━━━━━ Task input
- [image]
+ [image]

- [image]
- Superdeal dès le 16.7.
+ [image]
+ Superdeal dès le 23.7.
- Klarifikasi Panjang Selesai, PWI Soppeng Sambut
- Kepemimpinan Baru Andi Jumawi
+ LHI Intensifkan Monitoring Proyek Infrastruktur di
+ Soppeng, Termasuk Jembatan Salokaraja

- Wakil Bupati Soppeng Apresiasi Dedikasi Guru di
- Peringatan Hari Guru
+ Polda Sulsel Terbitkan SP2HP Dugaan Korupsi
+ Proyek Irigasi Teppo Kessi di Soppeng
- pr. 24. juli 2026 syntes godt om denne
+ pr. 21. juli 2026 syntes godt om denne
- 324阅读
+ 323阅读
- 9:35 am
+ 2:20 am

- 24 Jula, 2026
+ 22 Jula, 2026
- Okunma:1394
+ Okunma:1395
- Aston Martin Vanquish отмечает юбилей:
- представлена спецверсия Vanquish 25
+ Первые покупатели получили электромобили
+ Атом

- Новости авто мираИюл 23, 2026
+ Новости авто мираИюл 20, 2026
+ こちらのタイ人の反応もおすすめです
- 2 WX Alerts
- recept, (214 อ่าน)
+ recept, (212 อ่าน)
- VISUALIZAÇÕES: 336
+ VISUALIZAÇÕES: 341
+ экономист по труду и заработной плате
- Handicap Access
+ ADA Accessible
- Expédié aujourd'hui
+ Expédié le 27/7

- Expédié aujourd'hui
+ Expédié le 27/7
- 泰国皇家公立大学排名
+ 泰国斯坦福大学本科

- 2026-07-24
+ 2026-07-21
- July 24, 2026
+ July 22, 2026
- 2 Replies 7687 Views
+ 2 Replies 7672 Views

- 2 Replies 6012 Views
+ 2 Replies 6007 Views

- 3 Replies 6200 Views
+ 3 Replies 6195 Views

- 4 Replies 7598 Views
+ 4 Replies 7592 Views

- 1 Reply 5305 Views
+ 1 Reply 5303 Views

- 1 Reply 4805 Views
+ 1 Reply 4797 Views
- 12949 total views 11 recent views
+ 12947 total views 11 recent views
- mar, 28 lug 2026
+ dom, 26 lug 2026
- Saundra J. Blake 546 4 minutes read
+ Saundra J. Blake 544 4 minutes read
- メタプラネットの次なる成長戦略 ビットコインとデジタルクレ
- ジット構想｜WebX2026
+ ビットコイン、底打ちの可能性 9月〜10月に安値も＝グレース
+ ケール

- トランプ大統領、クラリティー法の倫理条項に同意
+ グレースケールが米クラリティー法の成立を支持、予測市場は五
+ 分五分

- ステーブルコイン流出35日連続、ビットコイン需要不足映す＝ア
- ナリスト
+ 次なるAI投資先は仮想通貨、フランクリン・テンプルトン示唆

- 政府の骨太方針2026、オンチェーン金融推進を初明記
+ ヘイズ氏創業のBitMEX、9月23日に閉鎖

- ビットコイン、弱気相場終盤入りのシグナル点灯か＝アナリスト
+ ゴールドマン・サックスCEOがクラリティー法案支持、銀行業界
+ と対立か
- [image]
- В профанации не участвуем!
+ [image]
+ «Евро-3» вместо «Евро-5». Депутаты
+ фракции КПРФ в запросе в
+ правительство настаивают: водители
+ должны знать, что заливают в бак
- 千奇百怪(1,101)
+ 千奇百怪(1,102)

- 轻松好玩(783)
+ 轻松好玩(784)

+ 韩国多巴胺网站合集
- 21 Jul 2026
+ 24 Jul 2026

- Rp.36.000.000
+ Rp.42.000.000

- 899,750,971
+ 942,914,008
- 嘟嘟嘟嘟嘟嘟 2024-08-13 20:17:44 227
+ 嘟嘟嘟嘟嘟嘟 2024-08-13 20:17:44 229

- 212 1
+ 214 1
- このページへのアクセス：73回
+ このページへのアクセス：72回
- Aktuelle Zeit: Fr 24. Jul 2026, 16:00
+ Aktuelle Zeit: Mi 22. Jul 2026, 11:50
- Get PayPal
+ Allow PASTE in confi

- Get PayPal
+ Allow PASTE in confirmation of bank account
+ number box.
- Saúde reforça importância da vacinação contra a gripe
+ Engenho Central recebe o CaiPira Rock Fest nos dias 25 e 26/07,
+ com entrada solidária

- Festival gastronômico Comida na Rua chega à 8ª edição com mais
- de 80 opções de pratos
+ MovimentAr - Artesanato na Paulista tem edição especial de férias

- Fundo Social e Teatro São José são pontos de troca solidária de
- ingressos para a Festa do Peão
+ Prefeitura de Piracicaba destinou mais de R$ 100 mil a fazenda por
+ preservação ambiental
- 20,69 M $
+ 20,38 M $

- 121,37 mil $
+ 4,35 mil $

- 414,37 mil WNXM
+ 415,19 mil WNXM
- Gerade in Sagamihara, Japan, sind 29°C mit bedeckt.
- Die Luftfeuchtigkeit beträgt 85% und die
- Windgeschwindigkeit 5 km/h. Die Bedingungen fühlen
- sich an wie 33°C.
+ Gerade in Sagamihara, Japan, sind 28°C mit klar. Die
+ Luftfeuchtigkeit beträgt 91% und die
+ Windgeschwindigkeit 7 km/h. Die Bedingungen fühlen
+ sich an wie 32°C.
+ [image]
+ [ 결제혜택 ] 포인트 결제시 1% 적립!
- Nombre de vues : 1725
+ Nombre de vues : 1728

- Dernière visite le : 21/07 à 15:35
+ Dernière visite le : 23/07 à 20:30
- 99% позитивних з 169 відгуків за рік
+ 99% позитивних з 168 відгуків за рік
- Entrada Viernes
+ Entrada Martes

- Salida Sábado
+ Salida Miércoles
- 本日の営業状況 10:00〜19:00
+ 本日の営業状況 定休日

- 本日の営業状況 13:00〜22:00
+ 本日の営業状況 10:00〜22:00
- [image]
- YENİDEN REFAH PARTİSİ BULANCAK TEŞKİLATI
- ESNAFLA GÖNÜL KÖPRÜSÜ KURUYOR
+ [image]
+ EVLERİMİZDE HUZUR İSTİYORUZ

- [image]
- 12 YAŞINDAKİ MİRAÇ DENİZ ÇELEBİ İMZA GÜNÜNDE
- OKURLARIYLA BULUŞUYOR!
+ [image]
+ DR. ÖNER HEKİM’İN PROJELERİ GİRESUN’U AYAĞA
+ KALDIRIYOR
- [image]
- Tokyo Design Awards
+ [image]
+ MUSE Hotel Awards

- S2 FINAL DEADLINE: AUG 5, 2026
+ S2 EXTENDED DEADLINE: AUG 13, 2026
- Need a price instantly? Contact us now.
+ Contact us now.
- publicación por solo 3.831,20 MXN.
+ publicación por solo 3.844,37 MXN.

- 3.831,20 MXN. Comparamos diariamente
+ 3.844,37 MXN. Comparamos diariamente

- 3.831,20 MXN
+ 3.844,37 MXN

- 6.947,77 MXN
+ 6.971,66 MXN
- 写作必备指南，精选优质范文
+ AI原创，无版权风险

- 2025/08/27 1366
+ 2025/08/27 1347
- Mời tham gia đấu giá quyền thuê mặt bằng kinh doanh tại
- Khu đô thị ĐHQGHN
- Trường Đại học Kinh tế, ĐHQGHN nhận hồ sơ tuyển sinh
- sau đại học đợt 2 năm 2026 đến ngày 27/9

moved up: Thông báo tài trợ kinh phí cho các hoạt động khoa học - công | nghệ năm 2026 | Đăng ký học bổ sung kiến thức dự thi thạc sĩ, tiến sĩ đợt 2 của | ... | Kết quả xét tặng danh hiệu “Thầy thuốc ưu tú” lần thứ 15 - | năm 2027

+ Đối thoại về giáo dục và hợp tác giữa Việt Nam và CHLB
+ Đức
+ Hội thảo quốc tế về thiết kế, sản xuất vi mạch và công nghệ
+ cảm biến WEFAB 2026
━━━━━━━━━━
Show all lines in the preceding material that have "Gerade" in them.

Solution to this exercise.
- Gerade in Sagamihara, Japan, sind 29°C mit bedeckt.
+ Gerade in Sagamihara, Japan, sind 28°C mit klar. Die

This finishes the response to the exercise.